I use Ubuntu because I am lazy.  I don't go out of my way to install the newest cutting edge stuff because I would rather not be the one who spends his hours sifting through these forums / the source / git bisect / etc.  I'd rather benefit from the hard work of the people who like to do that stuff (thanks again!)  So once every year or so, whenever I get a new drive or update some hardware in some significant way, I go to the Ubuntu website and download the latest installation image, and usually only after it's been out a few months.  With minimal faffing I have my system up and running in half an hour or so, all my old data happily copying over to the new system.  I never read release notes, things just work (well, laptops usually need a little tweaking).

I had no idea this last time that when I installed 9.04 that selecting ext4 was in any way dangerous or experimental.  Deviating away from the "stable defaults that Ubuntu provides" was as easy as cursoring up (or down, I don't remember) from ext3 to ext4.  I saw the option, thought to myself, "cool, it's here, this is Ubuntu, it must be working well" why not use ext4 vs. ext3?  I had no idea that I was doing something even slightly risky, because there was nothing in the lazy man's path from download to having a running system that would have told me so.  If there was, I would have gone ext3 and I never would have read this thread and you wouldn't be wasting your time reading this right now.  From now on, I'll read the release notes and hopefully save us all some time.  I'd like to be more lazy, but there simply isn't a better option than Ubuntu right now.

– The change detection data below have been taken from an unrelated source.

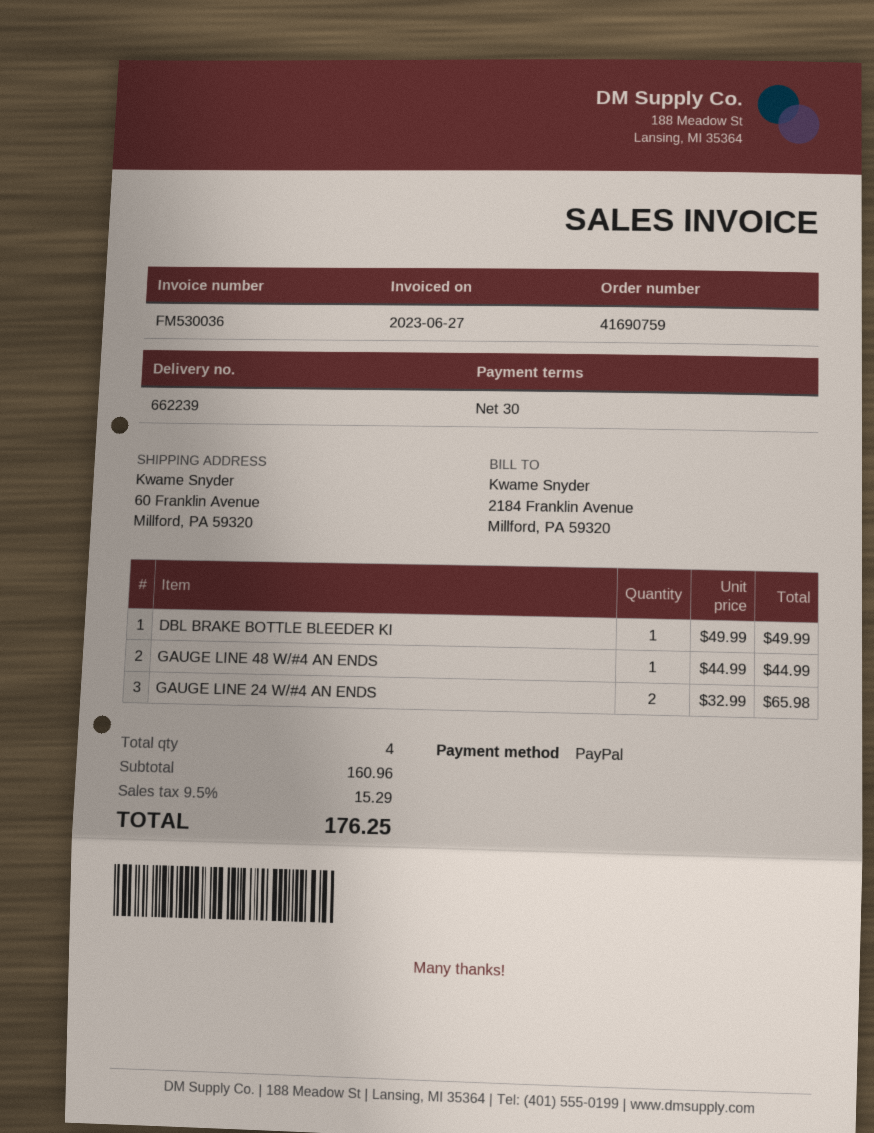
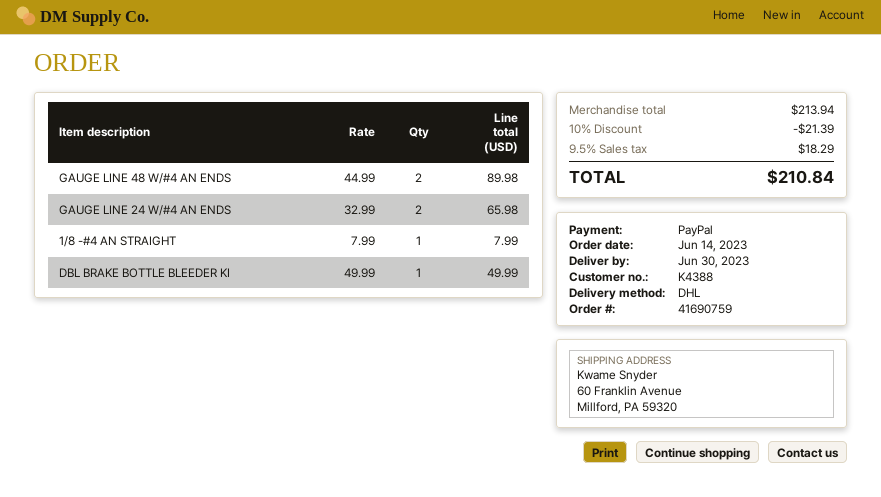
GAUGE LINE 48 W/#4 AN ENDS: 1 x 44.99 = 44.99 -> 2 x 44.99 = 89.98
1/8 -#4 AN STRAIGHT: none -> 1 x 7.99 = 7.99
subtotal: 160.96 -> 213.94
discount: none -> 10% = 21.39
tax: 9.5% = 15.29 -> 9.5% = 18.29
total: 176.25 -> 210.84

So lazy talk aside, I'd actually like to be more helpful when these things come up.  This particular case looks (from the tiny bit I have seen) like a classic deadlock. In the codebase I am most familiar with, it's pretty simple to turn on traces for locks that you know are in contention and use the trace to find the culprit.  It's been almost ten years since I've done any significant work in the Linux kernel, however, so I'd have to do some ramping up.  Anyone have pointers to your favorite kernel hacking resources (I'm sure even the basic tools have changed a lot in 10 years) in case I find myself motivated and with some time on my hands?

Thanks,
Jason

Revision history for this message

JoseStefan (josestefan) wrote on 2009-06-20:

#206

This bug doesn't seem to trigger on ext3 file systems mounted as ext4.
Can anyone confirm?

Maybe we can pinpoint which of the new ext4 attributes are needed to trigger the bug?

Revision history for this message

Andrew Aylett (andrew-aylett) wrote on 2009-06-20: Re: [Bug 330824] Re: Soft lockups (freezes) when deleting files from ext4 partitions on 2.6.28

#207

On Sat, 20 Jun 2009 17:49:01 -0000
JoseStefan <email address hidden> wrote:

> This bug doesn't seem to trigger on ext3 file systems mounted as ext4.
> Can anyone confirm?
>
> Maybe we can pinpoint which of the new ext4 attributes are needed to
> trigger the bug?

I can confirm that I only saw the bug after converting my filesystems,
not before when they were ext3 mounted as ext4. They are all converted
now, and I'm running a stock kernel to avoid the crashes so I'm not
best placed to test, sorry.

Revision history for this message

Vincenzo Ciancia (vincenzo-ml) wrote on 2009-06-21:

#208

On 20/06/2009 Michael Rooney wrote:
> . Ext4 is not the default file system so
> it only affects a small minority of users. See
> https://wiki.ubuntu.com/Bugs/Importance for more information. I am not
> sure if this would qualify as a severe impact and it is already fixed
> in newer kernels as you noted.

As I understand priorities, these are per-package, not per distribution.
Otherwise a bug that makes e.g. xournal completely unusable would be low
priority. Instead it must be high priority, it's high in xournal, not in
ubuntu. Likewise, the "medium" designation for a bug that deadlocks the
kernel seems a bit wrong also in my opinion. It should be "high" in the
kernel.

Said this, this bug is being actively worked on, and the priority
"medium" does not reflect the effort devs are putting in it, which is
"high" so there is nothing to complain about.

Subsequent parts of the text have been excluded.